__What the task requires__:
Each line below that holds the string "deben" counts once; report the total and nothing else.

(Revision comparison data)
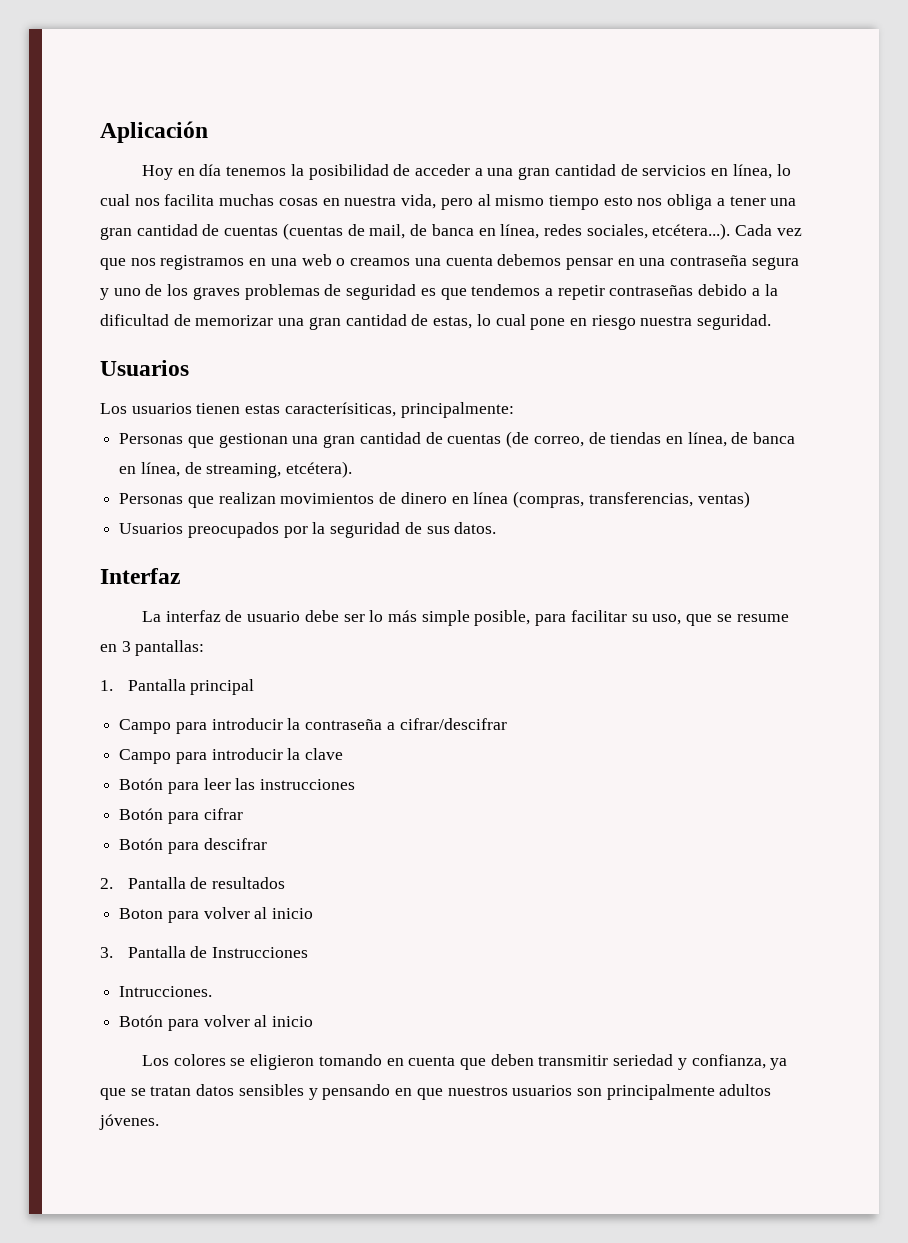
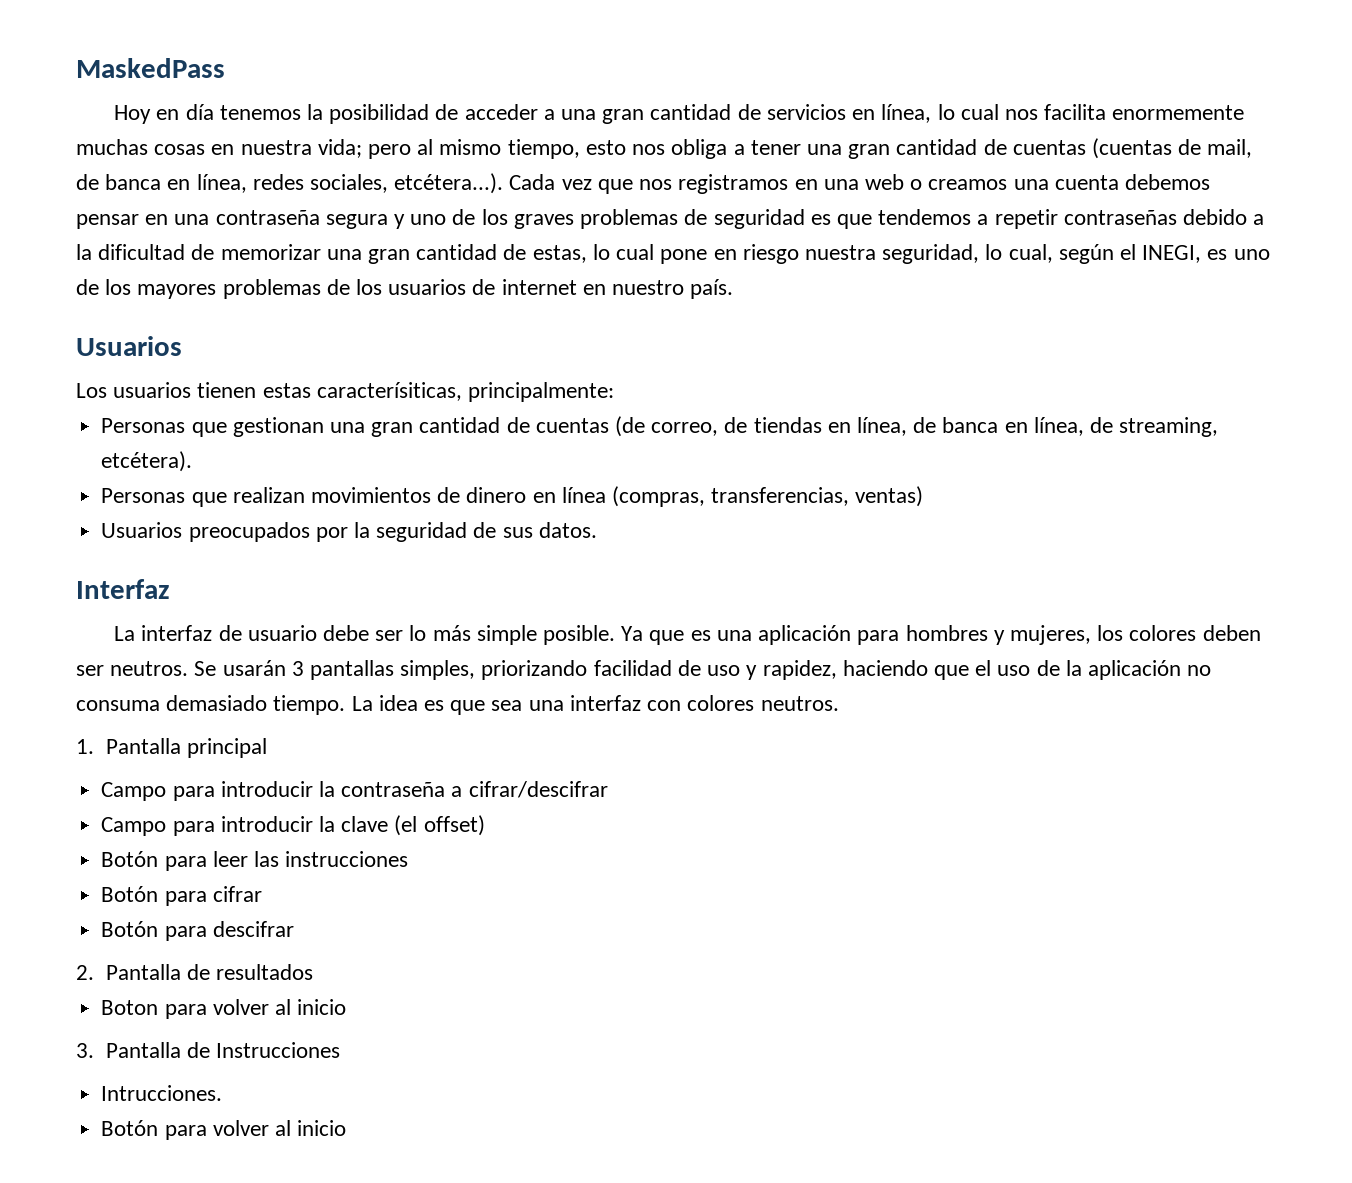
[100,121,208,143] Aplicación -> [76,58,225,78] MaskedPass
(215, 200) none -> [1112,105,1245,120] enormemente
[401,194,437,209] vida, -> [317,139,362,158] vida;
[548,195,599,210] tiempo -> [507,139,580,159] tiempo,
[697,314,772,330] seguridad. -> [882,244,1270,264] [76,279,734,299] seguridad, lo cual, según el INEGI, es uno de los mayores problemas de los usuarios de internet en nuestro país.
[474,610,789,626] [100,640,205,656] posible, para facilitar su uso, que se resume en 3 pantallas: -> [543,625,1261,645] [76,660,1212,680] [76,695,839,715] posible. Ya que es una aplicación para hombres y mujeres, los colores deben ser neutros. Se usarán 3 pantallas simples, priorizando facilidad de uso y rapidez, haciendo que el uso de la aplicación no consuma demasiado tiempo. La idea es que sea una interfaz con colores neutros.
(344, 754) none -> [394,815,485,836] (el offset)
[141,1054,788,1070] [100,1084,772,1100] [99,1114,159,1130] // Los colores se eligieron tomando en cuenta que deben transmitir seriedad y confianza, ya que se tratan datos sensibles y pensando en que nuestros usuarios son principalmente adultos jóvenes. -> (347, 1128) none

__Written response__:
2